Riguardo questo argomento anzitutto vorrei precisare che noi cerchiamo di gestire i problemi di oggi con strumenti del ‘700. Abbiamo creato un’economia in cui non possiamo non innovare. Per fare un esempio pratico, Apple se non tira fuori un modello più avanzato di Iphone nei prossimi mesi, non cresce. Quando vai a velocità così alte, non c’è margine di errore e devi continuare a fare sempre di più. Allo stesso tempo, se ci sono tanti Einstein ma nessuno li scopre, non ce ne facciamo niente.
Secondo te, abbiamo bisogno di scettici e complottisti?
I complotti danno centralità. È sempre stato così e adesso capisco perché alcuni siano attratti da questo, ma le persone sono anche affette da ignoranza e paura, non sono loro a essere ignoranti. La priorità del mondo online oggi è quella di creare engagement. Ci sono state persone scettiche, ma ora ci sono, per la prima volta, molti più strumenti per prendere una posizione. In questo momento della nostra storia, non ci sono mai state persone così alfabetizzate anche se noi, allo stesso tempo, siamo come degli adolescenti nell’approccio alla tecnologia.
Che cosa ti spaventa, invece, della nostra società?
Ho paura che si distrugga il senso di gentilezza e l’umanità delle persone stesse. Io non penso che non avremo problemi e che andrà tutto bene, ma penso che quando le cose andranno male non saremo soli. Quando stai male, vuoi qualcuno vicino. C’è voglia di condivisione e credo che quando ci lanciamo odio sui social ci inaridiamo e si perda il senso dell’umanità. Un’altra cosa che secondo me manca in questa società è l’educazione artistica, che spesso è assente soprattutto nelle materie STEM.
Quindi per te l’arte assume un valore centrale nella società?
Si, credo che saper apprezzare e avere un lato artistico sia il modo migliore per creare connessioni nuove e vedere il mondo come qualcosa di plasmabile.

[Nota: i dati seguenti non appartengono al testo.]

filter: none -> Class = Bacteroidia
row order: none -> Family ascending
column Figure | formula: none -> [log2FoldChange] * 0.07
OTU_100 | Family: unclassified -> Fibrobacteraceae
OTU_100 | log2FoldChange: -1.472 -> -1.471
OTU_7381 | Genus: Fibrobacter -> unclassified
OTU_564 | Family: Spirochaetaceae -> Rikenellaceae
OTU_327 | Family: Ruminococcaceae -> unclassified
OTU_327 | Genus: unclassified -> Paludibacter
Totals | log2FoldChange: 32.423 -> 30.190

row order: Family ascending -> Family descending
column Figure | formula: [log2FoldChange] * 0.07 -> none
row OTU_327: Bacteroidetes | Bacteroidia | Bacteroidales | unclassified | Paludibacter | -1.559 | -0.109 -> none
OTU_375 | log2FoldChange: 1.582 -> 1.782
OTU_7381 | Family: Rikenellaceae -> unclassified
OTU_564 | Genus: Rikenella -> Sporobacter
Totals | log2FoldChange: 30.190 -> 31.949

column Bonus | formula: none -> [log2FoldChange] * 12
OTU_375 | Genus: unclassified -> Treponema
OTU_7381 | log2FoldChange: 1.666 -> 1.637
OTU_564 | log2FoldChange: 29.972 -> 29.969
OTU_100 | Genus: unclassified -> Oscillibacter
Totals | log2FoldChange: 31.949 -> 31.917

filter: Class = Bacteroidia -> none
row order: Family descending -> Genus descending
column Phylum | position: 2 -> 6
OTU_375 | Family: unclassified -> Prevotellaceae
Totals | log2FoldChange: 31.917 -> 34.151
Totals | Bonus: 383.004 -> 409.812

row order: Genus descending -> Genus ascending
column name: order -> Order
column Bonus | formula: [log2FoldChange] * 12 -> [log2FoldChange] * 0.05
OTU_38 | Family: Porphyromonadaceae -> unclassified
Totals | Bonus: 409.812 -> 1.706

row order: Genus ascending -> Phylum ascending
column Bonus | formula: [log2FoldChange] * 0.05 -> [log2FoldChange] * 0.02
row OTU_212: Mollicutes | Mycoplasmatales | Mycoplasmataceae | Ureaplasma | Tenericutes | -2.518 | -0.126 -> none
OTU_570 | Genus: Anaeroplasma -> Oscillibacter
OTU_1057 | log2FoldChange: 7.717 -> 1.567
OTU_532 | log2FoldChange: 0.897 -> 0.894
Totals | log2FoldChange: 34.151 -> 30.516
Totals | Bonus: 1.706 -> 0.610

Fare attività artistica ti permette anche di sentirti più a tuo agio non solo con il tuo corpo, ma anche con la tua mente, verso nuove idee. La maggior parte delle startup tech della Silicon Valley sembrano alieni e la reazione da parte di chi li conosce è quasi distopica, poi succede che tante idee falliscono e questi startupper vivono come giovani ingegneri aridi di arte. Avremmo bisogno di un’educazione all’arte già dalla scuola primaria, per arrivare al lavoro con un linguaggio emotivo più alto.
Secondo te come si muoverà la società nei prossimi anni? Verso quali direzioni?
Se andiamo indietro di secoli, chi produceva era un artigiano, poi sono arrivate le fabbriche e oggi si va verso un ibrido. I giovani, però, devono essere in grado di fare quel lavoro che facevano gli artigiani per andare avanti. E quindi sono dell’idea che si debba fare un passo indietro per progredire e innovare, altrimenti si andrà verso l’aridità.
Infine, che cosa ti aspetti dallo StartupItalia Open Summit?
Un evento in cui le persone sono entusiaste del futuro. Sono molto affascinato da come si possa far fronte alle sfide del futuro. L’avvenire non sappiamo come sarà. Alcuni dicono che sarà incentrato sul prompt engineering, ma chi lo sa? Quando vedo tanto entusiasmo sulla tecnologia e l’innovazione sono un po’ scettico ma in questo senso credo che l’Italia e l’Unione Europea non siano la Silicon Valley. Nella Silicon Valley ci sono tante cose che non sono etiche, l’Italia dovrebbe prendere alcuni spunti dall’America ma dovrebbe anche sapersi distinguere.